The task: Each entry should be set down exactly as written, except for any picture it holds.

Material provided:
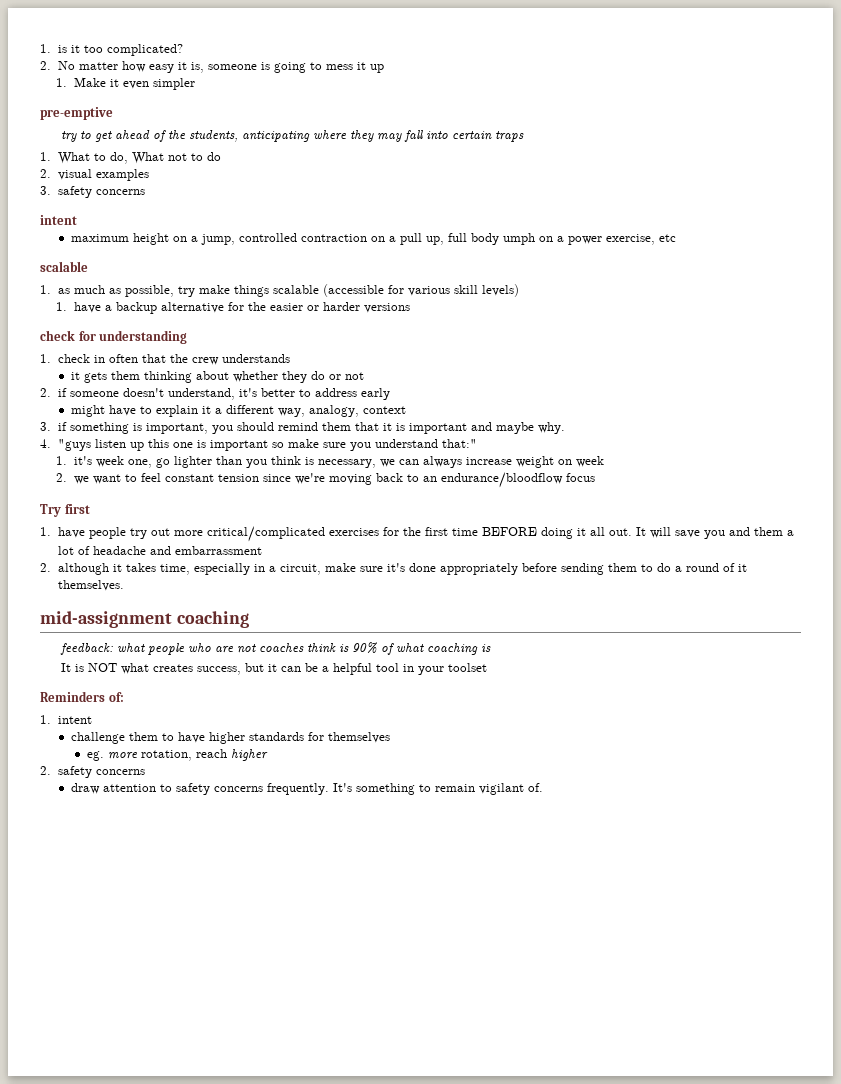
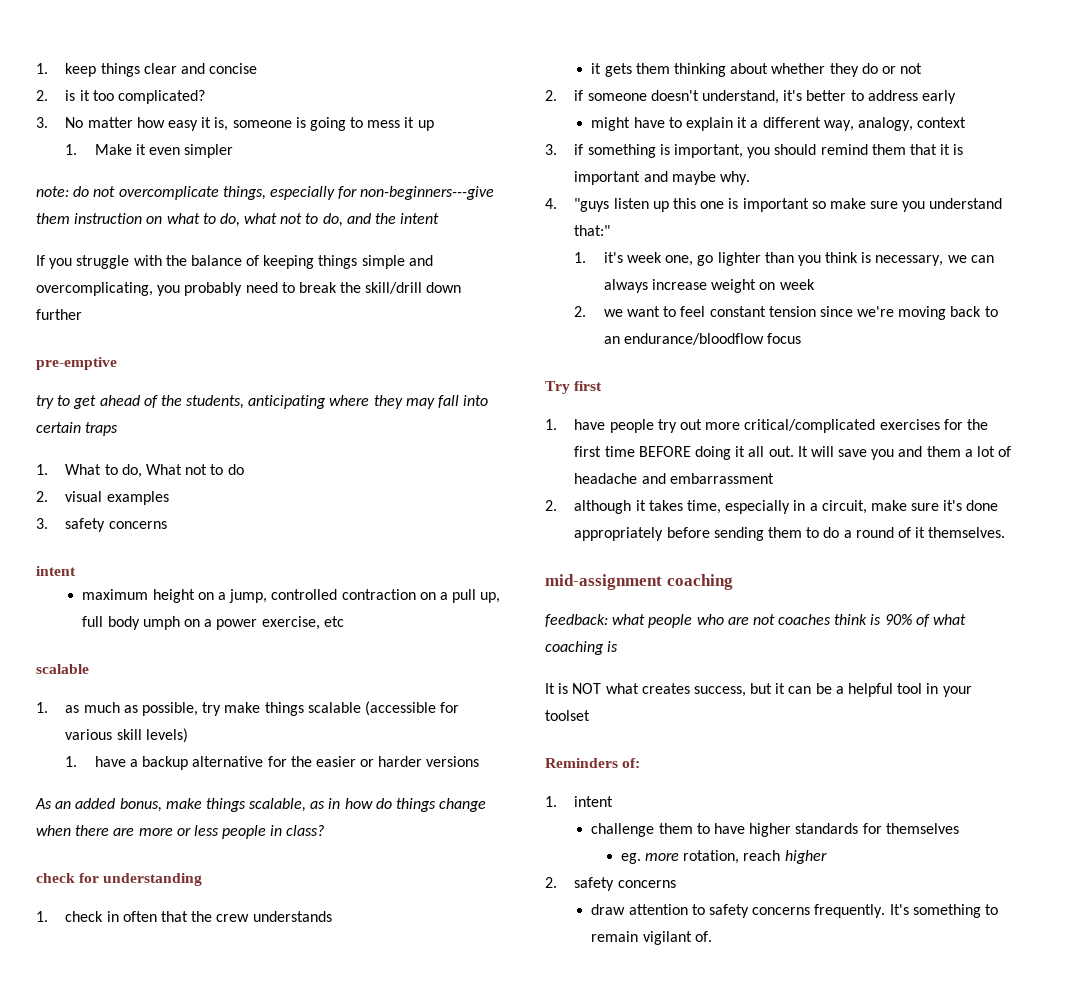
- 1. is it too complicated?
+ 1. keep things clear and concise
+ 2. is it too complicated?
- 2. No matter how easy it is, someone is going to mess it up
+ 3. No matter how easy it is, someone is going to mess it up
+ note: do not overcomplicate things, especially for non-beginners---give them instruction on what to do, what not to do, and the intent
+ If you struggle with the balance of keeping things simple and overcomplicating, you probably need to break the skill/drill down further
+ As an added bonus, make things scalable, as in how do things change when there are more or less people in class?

Answer section:
- 1. is it too complicated?
+ 1. keep things clear and concise
+ 2. is it too complicated?
- 2. No matter how easy it is, someone is going to mess it up
+ 3. No matter how easy it is, someone is going to mess it up
+ note: do not overcomplicate things, especially for non-beginners---give them instruction on what to do, what not to do, and the intent
+ If you struggle with the balance of keeping things simple and overcomplicating, you probably need to break the skill/drill down further
+ As an added bonus, make things scalable, as in how do things change when there are more or less people in class?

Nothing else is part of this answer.